[llvm-branch-commits] [llvm] Patch 3: [LV] Add extra CM instace for EpilogueTF (PR #202820)
Igor Kirillov via llvm-branch-commits
llvm-branch-commits at lists.llvm.org
Wed Jun 10 05:10:39 PDT 2026
================
@@ -5517,22 +5518,49 @@ void LoopVectorizationPlanner::plan(ElementCount UserVF, unsigned UserIC,
// for later use by the cost model.
Config.computeMinimalBitwidths();
+ SmallVector<LoopVectorizationCostModel *, 2> EnabledCMs;
+ EnabledCMs.push_back(&CM);
+
+ // Make sure firstly that the epilogue of main vector loop is allowed, then
+ // check if the tail-folded epilogue feature is enabled.
+ if (CM.EpilogueLoweringStatus == CM_EpilogueAllowed &&
+ EpilogueTailFoldingCM) {
+ // To avoid redundant heavy computation, copy computed `ValuesToIgnore`
+ // and `VecValuesToIgnore` to the EpilogueTailFoldingCM as they will be
+ // same.
+ EpilogueTailFoldingCM->ValuesToIgnore.insert_range(CM.ValuesToIgnore);
+ EpilogueTailFoldingCM->VecValuesToIgnore.insert_range(CM.VecValuesToIgnore);
+
+ // After making sure that we can get valid results of computeMaxVF, make
+ // sure that tail-folding for the epilogue loop still valid.

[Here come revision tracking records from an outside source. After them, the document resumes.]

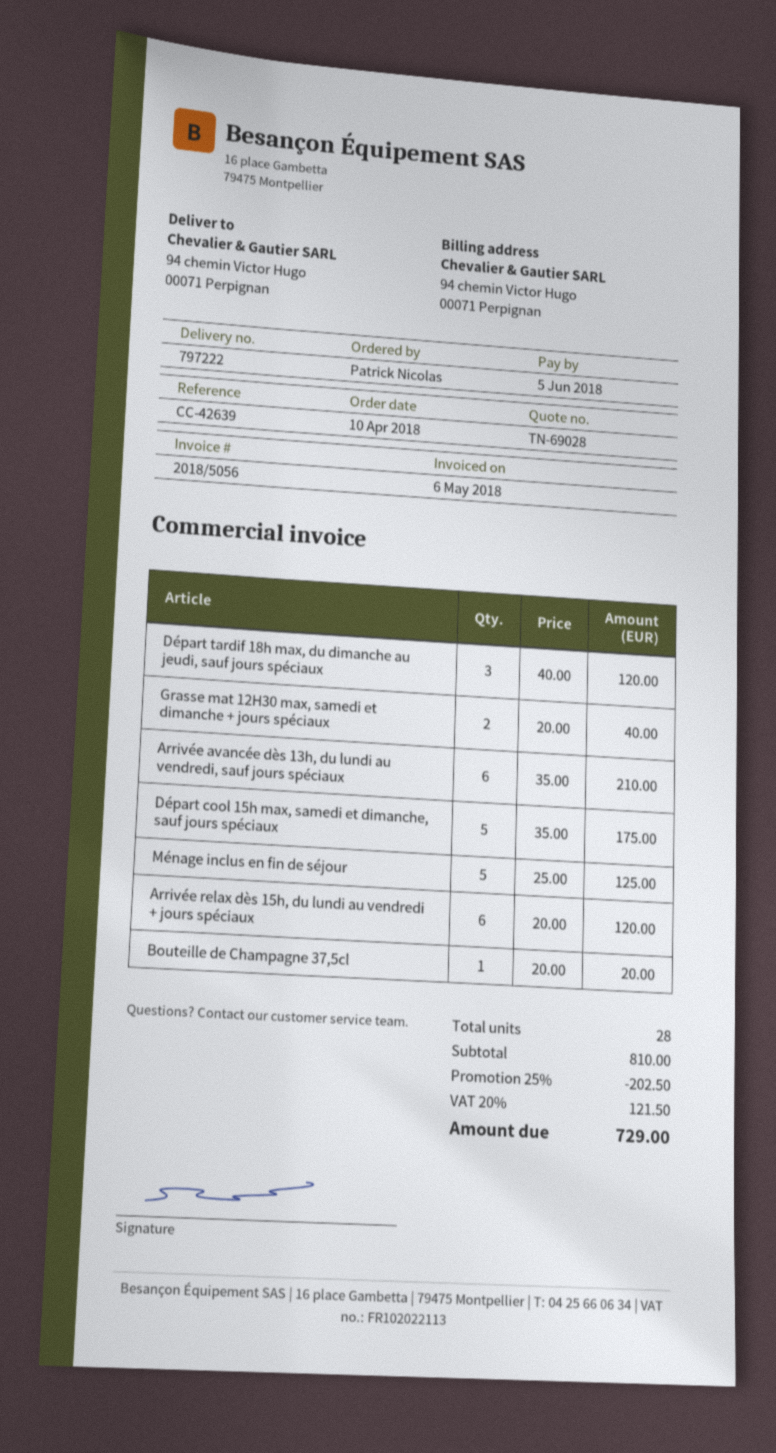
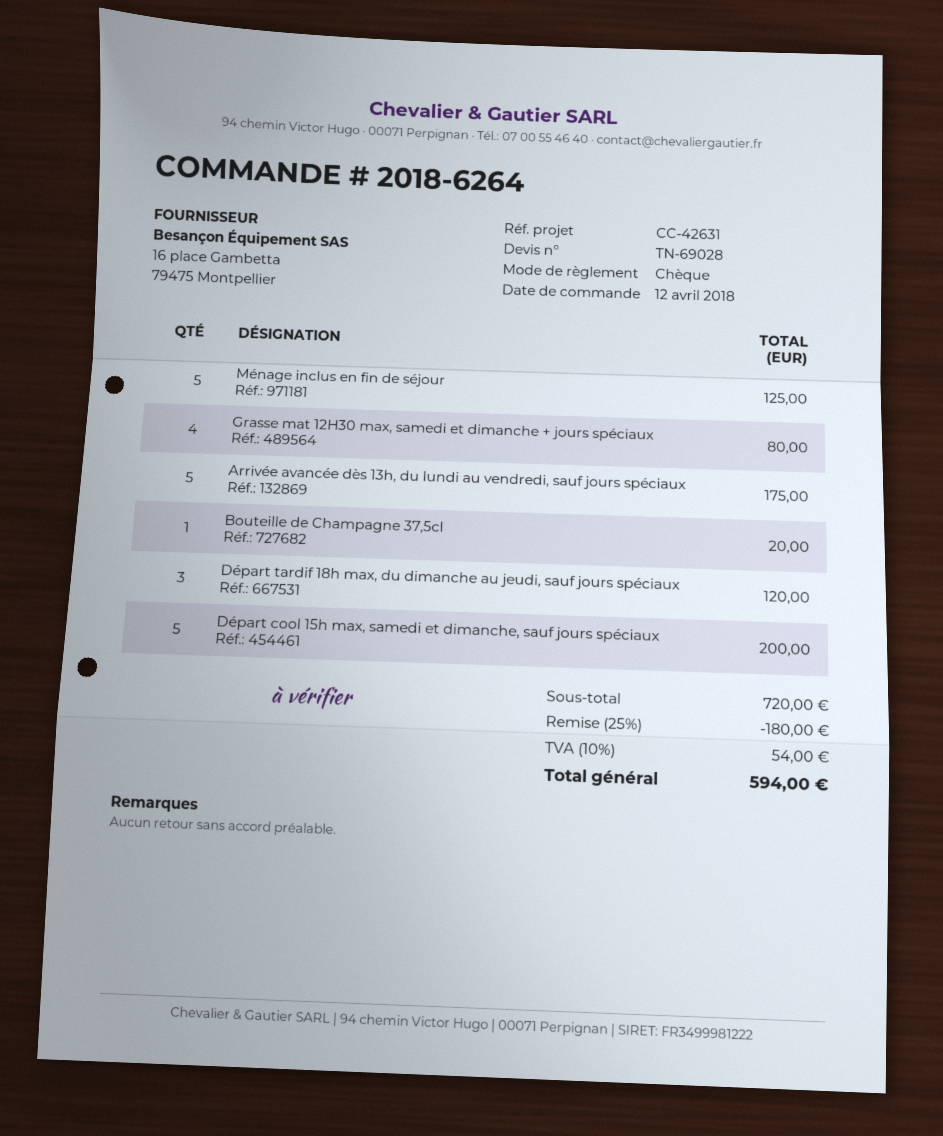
order date: 2018-04-10 -> 2018-04-12
reference: CC-42639 -> CC-42631
Grasse mat 12H30 max, samedi et dimanche + jours spéciaux: 2 for 40.00 -> 4 for 80.00
Arrivée avancée dès 13h, du lundi au vendredi, sauf jours spéciaux: 6 for 210.00 -> 5 for 175.00
Départ cool 15h max, samedi et dimanche, sauf jours spéciaux: 5 for 175.00 -> 5 for 200.00
Arrivée relax dès 15h, du lundi au vendredi + jours spéciaux: 6 for 120.00 -> none
subtotal: 810.00 -> 720.00
discount: 25% = 202.50 -> 25% = 180.00
tax: 20% = 121.50 -> 10% = 54.00
total: 729.00 -> 594.00

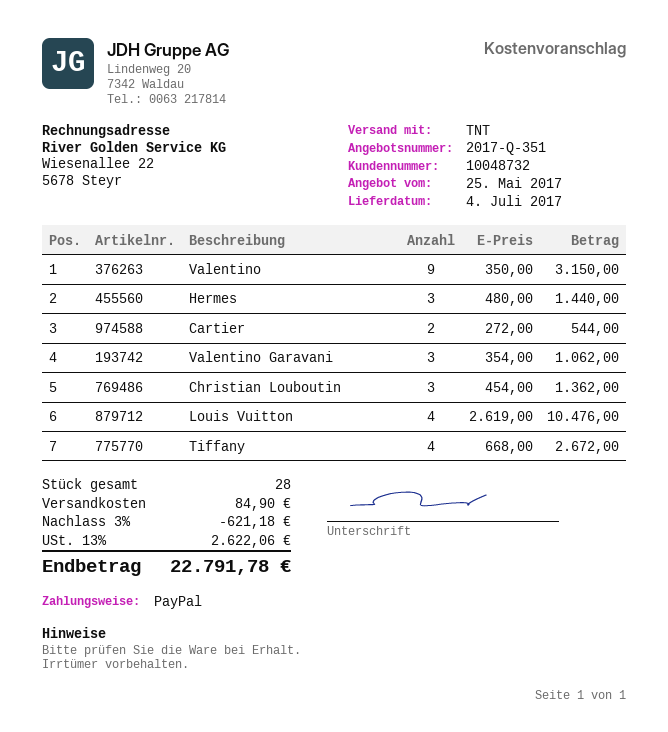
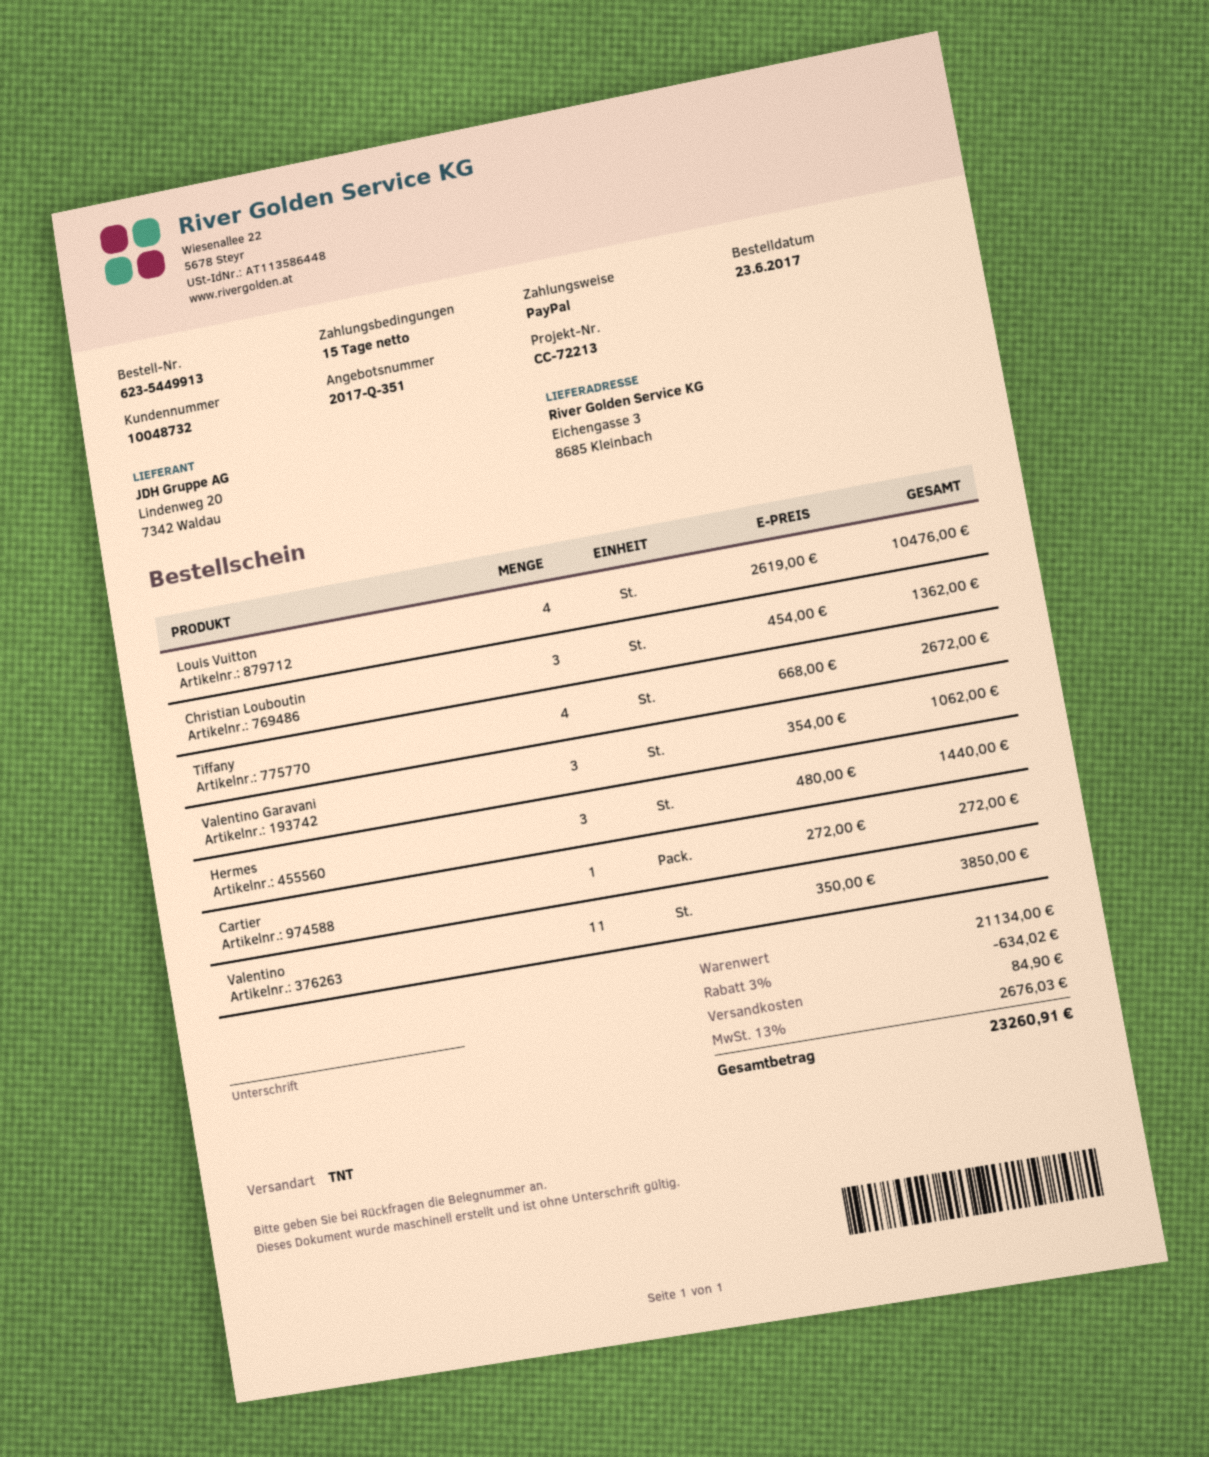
Valentino: 9 x 350.00 = 3150.00 -> 11 x 350.00 = 3850.00
Cartier: 2 x 272.00 = 544.00 -> 1 x 272.00 = 272.00
discount: 3% = 621.18 -> 3% = 634.02
tax: 13% = 2622.06 -> 13% = 2676.03
total: 22791.78 -> 23260.91

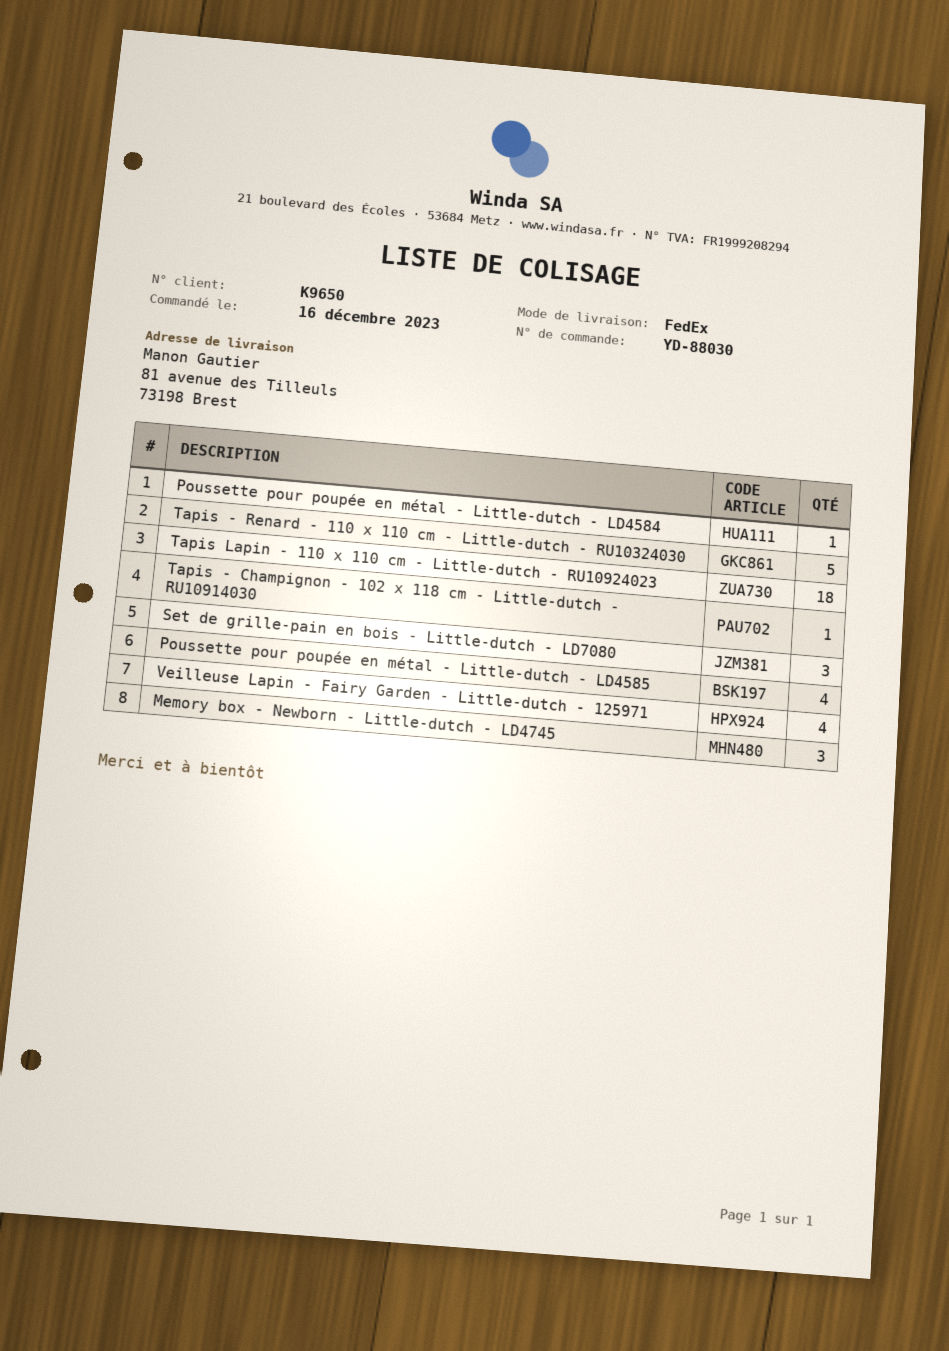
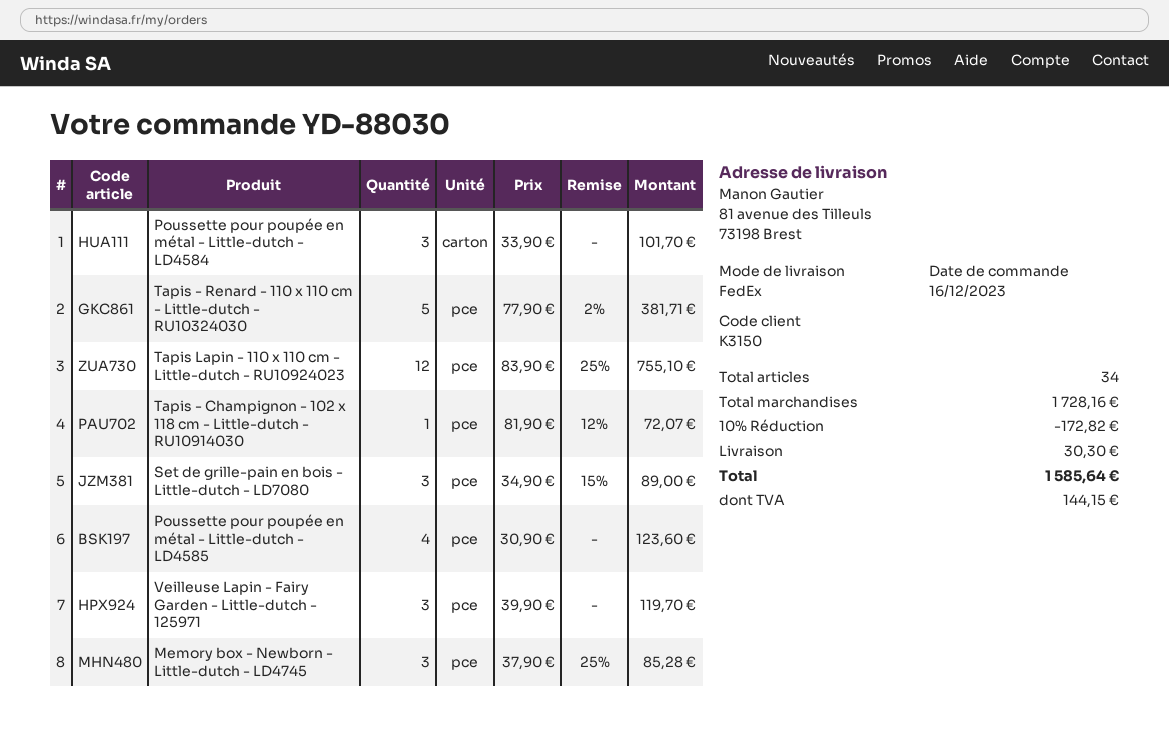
customer number: K9650 -> K3150
Poussette pour poupée en métal - Little-dutch - LD4584: 1 -> 3
Tapis Lapin - 110 x 110 cm - Little-dutch - RU10924023: 18 -> 12
Veilleuse Lapin - Fairy Garden - Little-dutch - 125971: 4 -> 3

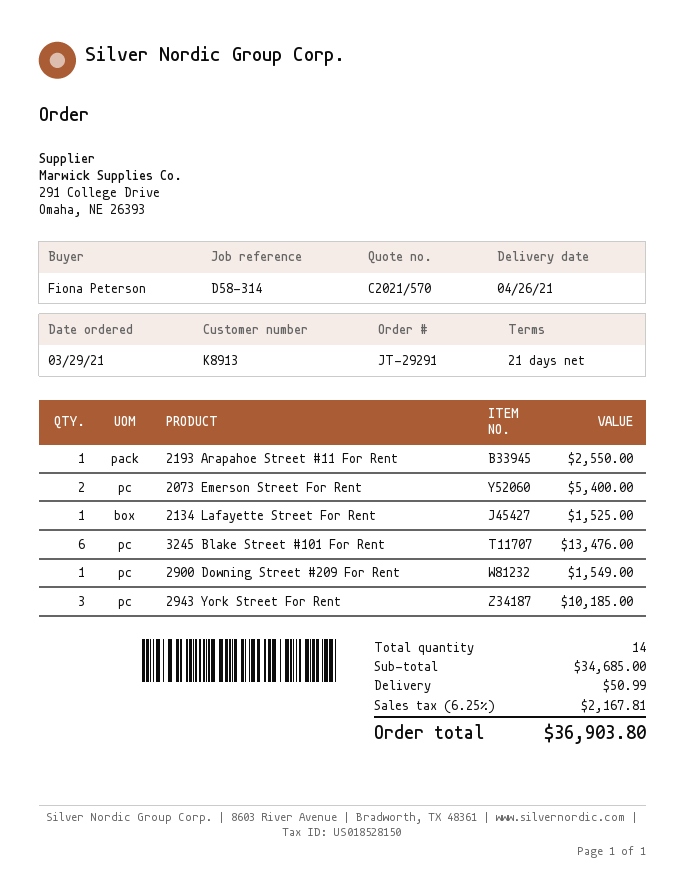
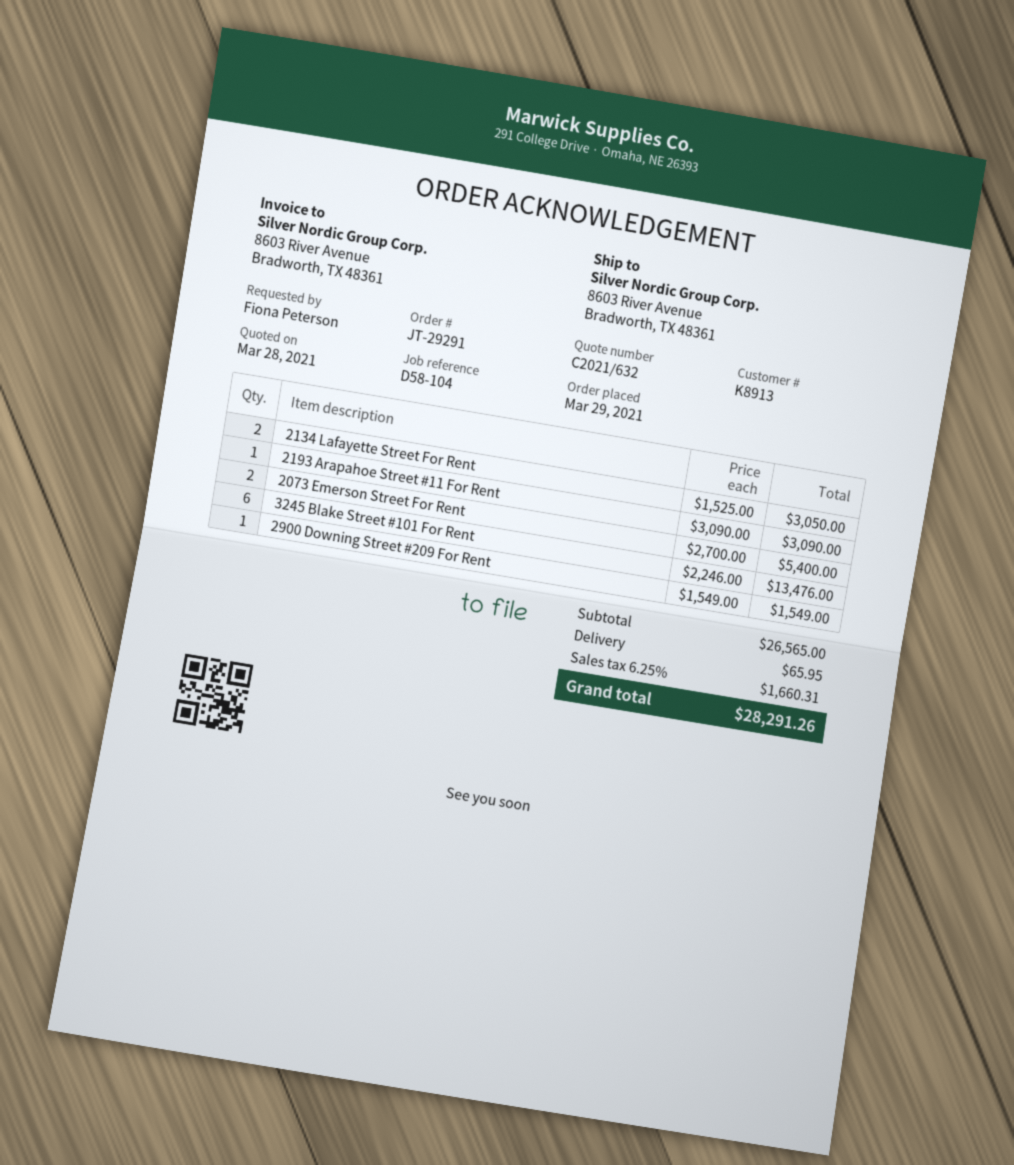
quote number: C2021/570 -> C2021/632
reference: D58-314 -> D58-104
2193 Arapahoe Street #11 For Rent: 1 for 2550.00 -> 1 for 3090.00
2134 Lafayette Street For Rent: 1 for 1525.00 -> 2 for 3050.00
2943 York Street For Rent: 3 for 10185.00 -> none
subtotal: 34685.00 -> 26565.00
shipping: 50.99 -> 65.95
tax: 6.25% = 2167.81 -> 6.25% = 1660.31
total: 36903.80 -> 28291.26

+ if (EpilogueTailFoldingCM->computeMaxVF(UserVF, UserIC) &&
+ EpilogueTailFoldingCM->foldTailByMasking()) {
+ EnabledCMs.push_back(&*EpilogueTailFoldingCM);
+ LLVM_DEBUG(dbgs() << "LV: CM instances: " << EnabledCMs.size() << "\n");
+ }
+ }
+
// Invalidate interleave groups if all blocks of loop will be predicated.
- if (CM.blockNeedsPredicationForAnyReason(OrigLoop->getHeader()) &&
- !useMaskedInterleavedAccesses(TTI)) {
- LLVM_DEBUG(
- dbgs()
- << "LV: Invalidate all interleaved groups due to fold-tail by masking "
- "which requires masked-interleaved support.\n");
- if (CM.InterleaveInfo.invalidateGroups())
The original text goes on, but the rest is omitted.